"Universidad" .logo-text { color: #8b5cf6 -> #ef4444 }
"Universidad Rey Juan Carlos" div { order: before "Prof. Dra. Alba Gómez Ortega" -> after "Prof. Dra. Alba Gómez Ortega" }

━━━

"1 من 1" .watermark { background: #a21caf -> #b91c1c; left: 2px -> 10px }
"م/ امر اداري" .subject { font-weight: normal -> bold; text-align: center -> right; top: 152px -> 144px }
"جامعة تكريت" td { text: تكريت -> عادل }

━━━

What is required
Go through the records line by line, and copy each line that holds the string "Universidad".

Reply to the task
"Universidad" .logo-text { color: #8b5cf6 -> #ef4444 }
"Universidad Rey Juan Carlos" div { order: before "Prof. Dra. Alba Gómez Ortega" -> after "Prof. Dra. Alba Gómez Ortega" }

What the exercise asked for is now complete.